We ran out of toilet paper a few weeks ago, and not wanting to buy the “good” stuff (we like Charmin triple ply- now that’s what I’m talkin’ about) at the grocery store we were in, we opted for Western Family TP instead, and picked up the cheapest 4-pack, which was under $2. Had we known it was a single ply paper made out of sandpaper, we would have gladly paid the astronomical price the Charmin was posted at to save our asses the agony.
This stuff is perhaps the worst toilet paper I have ever used. Western Family rarely disappoints in our house, but their single ply toilet paper is so rough and thin that you can see through it- clear through it, and when you are using it, your finger pokes through the wad. Not so terrible for a pee pee experience, but when you’re taking a dump and you found out you just wiped your butt with your hand, yeah, not impressed.

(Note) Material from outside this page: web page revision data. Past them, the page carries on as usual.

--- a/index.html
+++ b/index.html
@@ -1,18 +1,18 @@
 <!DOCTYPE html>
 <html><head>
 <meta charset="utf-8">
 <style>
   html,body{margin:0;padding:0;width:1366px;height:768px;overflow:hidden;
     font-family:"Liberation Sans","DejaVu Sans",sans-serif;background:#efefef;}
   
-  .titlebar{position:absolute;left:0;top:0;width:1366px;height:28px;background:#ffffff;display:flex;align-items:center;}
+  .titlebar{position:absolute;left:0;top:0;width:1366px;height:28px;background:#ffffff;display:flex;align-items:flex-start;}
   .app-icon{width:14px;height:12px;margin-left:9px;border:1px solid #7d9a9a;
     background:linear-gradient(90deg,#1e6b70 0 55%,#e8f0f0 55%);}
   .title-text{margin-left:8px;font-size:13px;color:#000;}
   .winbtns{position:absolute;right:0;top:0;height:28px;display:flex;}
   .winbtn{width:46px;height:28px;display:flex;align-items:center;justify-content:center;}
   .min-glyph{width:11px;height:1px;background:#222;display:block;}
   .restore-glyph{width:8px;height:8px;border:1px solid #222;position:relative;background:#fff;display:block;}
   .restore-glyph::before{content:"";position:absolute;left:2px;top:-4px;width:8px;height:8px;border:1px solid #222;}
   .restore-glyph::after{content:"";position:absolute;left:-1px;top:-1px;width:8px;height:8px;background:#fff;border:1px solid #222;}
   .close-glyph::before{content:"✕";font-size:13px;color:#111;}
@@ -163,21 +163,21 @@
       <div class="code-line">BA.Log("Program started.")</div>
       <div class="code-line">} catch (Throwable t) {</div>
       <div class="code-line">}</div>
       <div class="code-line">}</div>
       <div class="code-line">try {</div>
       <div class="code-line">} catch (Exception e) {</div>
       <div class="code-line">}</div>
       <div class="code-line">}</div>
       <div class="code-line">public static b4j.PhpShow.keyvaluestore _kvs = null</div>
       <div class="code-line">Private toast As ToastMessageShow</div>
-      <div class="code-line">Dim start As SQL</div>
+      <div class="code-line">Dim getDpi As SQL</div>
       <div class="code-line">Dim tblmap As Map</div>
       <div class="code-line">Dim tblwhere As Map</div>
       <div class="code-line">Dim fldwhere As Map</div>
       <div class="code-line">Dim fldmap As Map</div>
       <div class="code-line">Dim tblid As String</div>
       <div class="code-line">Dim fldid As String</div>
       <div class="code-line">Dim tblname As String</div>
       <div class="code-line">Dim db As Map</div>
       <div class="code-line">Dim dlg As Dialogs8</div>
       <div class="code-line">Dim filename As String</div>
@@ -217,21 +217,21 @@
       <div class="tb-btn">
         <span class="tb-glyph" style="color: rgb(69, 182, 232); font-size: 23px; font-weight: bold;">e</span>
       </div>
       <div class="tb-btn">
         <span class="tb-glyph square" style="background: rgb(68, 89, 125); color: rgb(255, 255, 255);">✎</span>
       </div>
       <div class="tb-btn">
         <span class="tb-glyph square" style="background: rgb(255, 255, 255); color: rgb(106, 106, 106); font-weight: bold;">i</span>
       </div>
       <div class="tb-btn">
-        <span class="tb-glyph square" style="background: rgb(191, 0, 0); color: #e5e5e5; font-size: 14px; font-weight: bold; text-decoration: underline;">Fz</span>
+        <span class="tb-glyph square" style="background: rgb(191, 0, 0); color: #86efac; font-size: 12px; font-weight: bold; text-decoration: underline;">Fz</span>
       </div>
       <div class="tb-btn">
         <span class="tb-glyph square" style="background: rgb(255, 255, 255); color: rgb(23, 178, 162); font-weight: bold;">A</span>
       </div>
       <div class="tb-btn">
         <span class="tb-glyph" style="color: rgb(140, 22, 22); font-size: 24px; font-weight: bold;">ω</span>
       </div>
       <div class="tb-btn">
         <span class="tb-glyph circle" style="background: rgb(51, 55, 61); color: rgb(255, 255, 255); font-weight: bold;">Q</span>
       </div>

This toilet paper actually gave me a rash as well- a full on baby rash, all the way up my butt crack because it was so rough on my skin. I had to use butt cream on my derriere for a week due to the painful, raw rubbing of this truly horrendous toilet paper (I think they make it out of powdered glass). And I only used it for a day or so. My fiance poked his finger through the toilet paper one time and immediately drove to the gas station and took a roll of toilet paper from their public restroom. He wasn’t too pleased with the Western Family single ply either.
For the quality of this stuff, the toilet paper should be FREE, and even then I wouldn’t use it. I have never in my life had a rash from toilet paper before, and don’t even remember having baby rash, but I tell you, it is a painful situation. Western Family should pull this crappy, ineffective, brutal toilet paper off their shelves and send everyone who has suffered with their product a huge apology and a roll of gold-plated toilet paper. For starters.